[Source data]

§ §

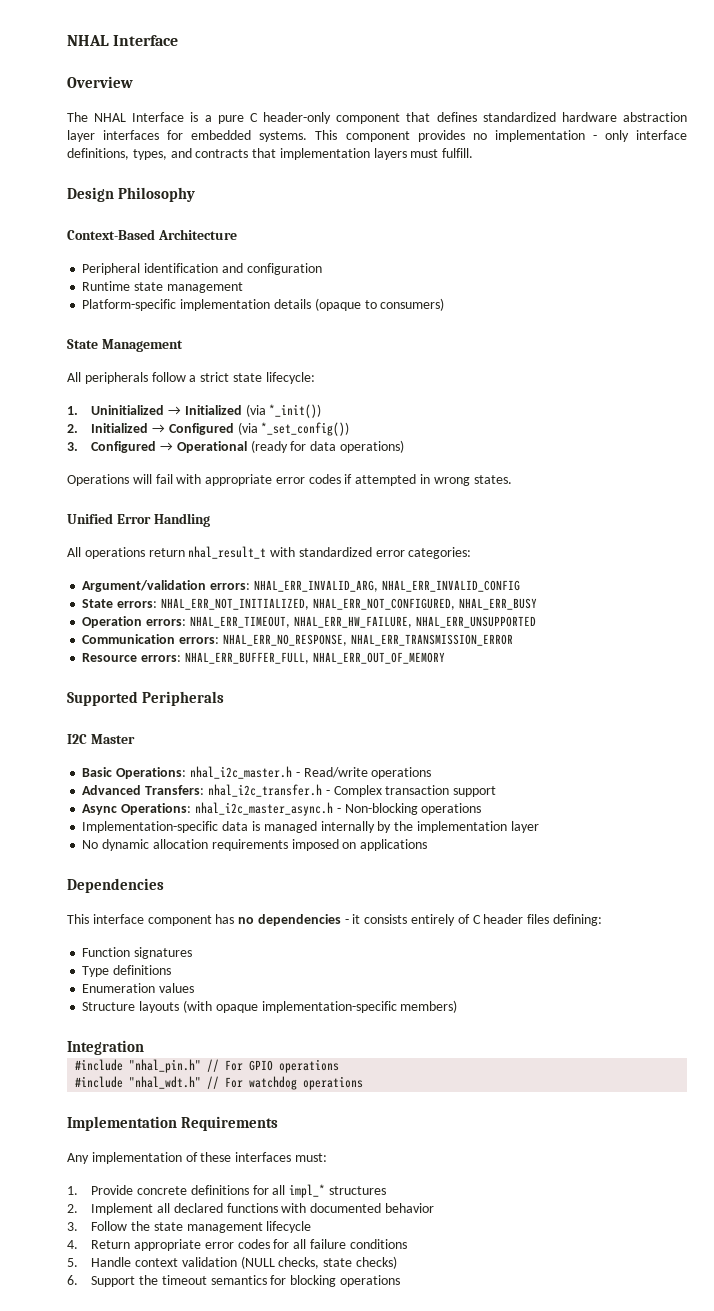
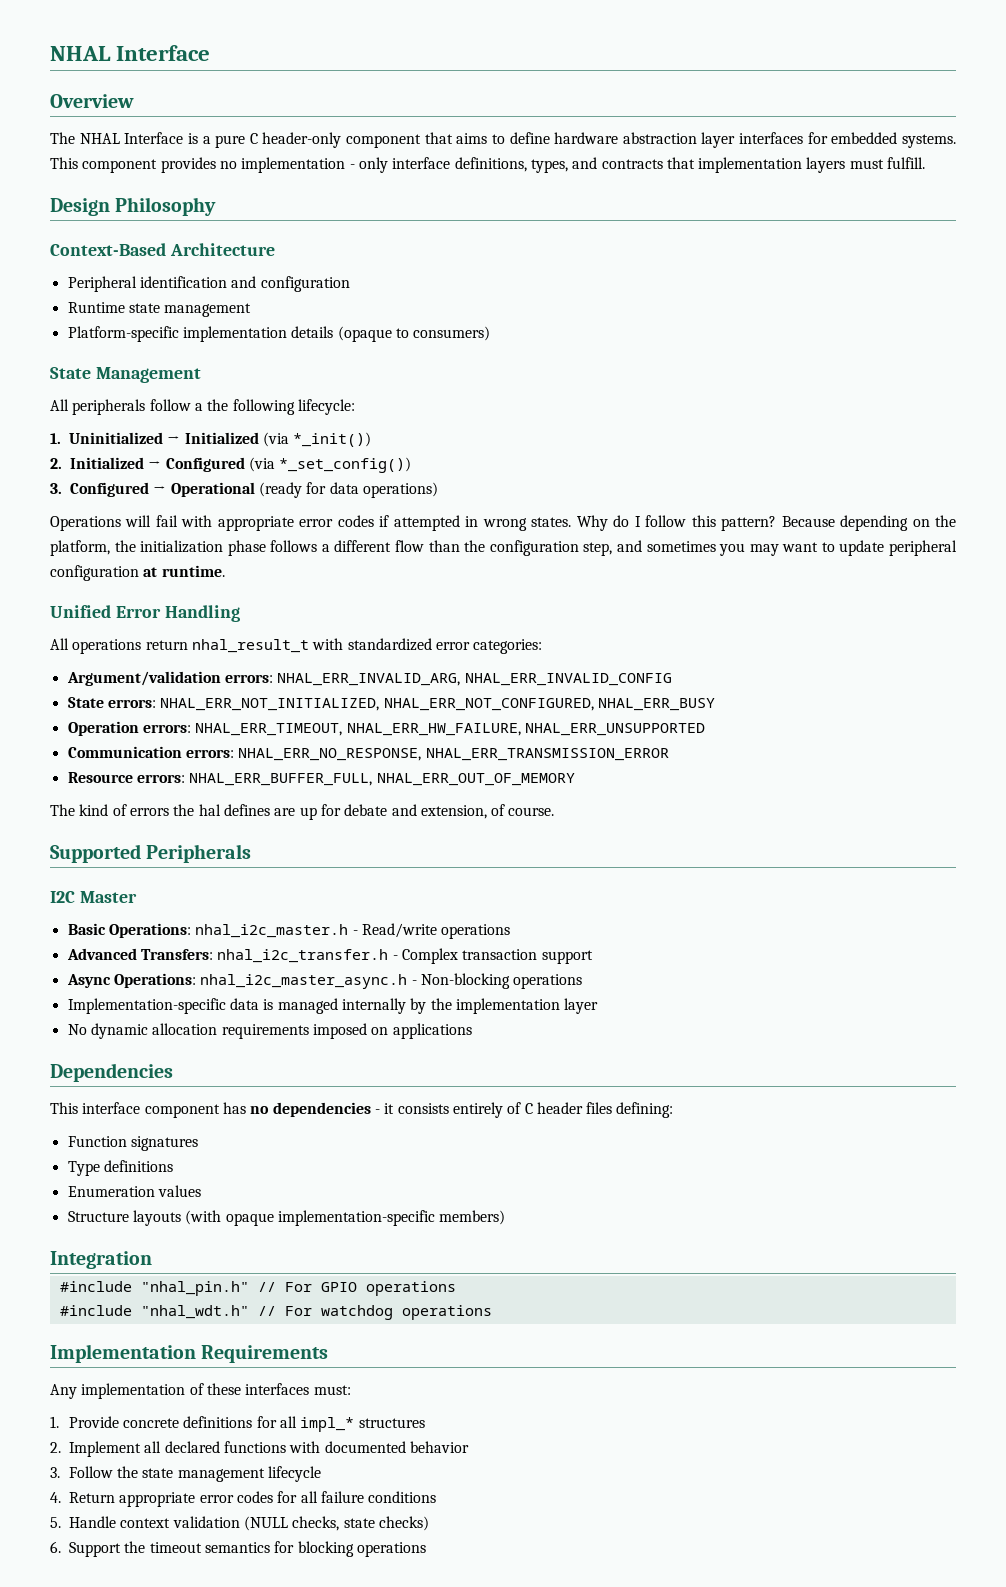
- The NHAL Interface is a pure C header-only component that defines standardized hardware abstraction layer interfaces for embedded systems.
+ The NHAL Interface is a pure C header-only component that aims to define hardware abstraction layer interfaces for embedded systems.
- All peripherals follow a strict state lifecycle:
+ All peripherals follow a the following lifecycle:
+ Why do I follow this pattern? Because depending on the platform, the initialization phase follows a different flow than the configuration step, and sometimes you may want to update peripheral configuration at runtime.
+ The kind of errors the hal defines are up for debate and extension, of course.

§ §

(Exercise goal): Write out the data again word for word, minus any images.

(Exercise solution):
- The NHAL Interface is a pure C header-only component that defines standardized hardware abstraction layer interfaces for embedded systems.
+ The NHAL Interface is a pure C header-only component that aims to define hardware abstraction layer interfaces for embedded systems.
- All peripherals follow a strict state lifecycle:
+ All peripherals follow a the following lifecycle:
+ Why do I follow this pattern? Because depending on the platform, the initialization phase follows a different flow than the configuration step, and sometimes you may want to update peripheral configuration at runtime.
+ The kind of errors the hal defines are up for debate and extension, of course.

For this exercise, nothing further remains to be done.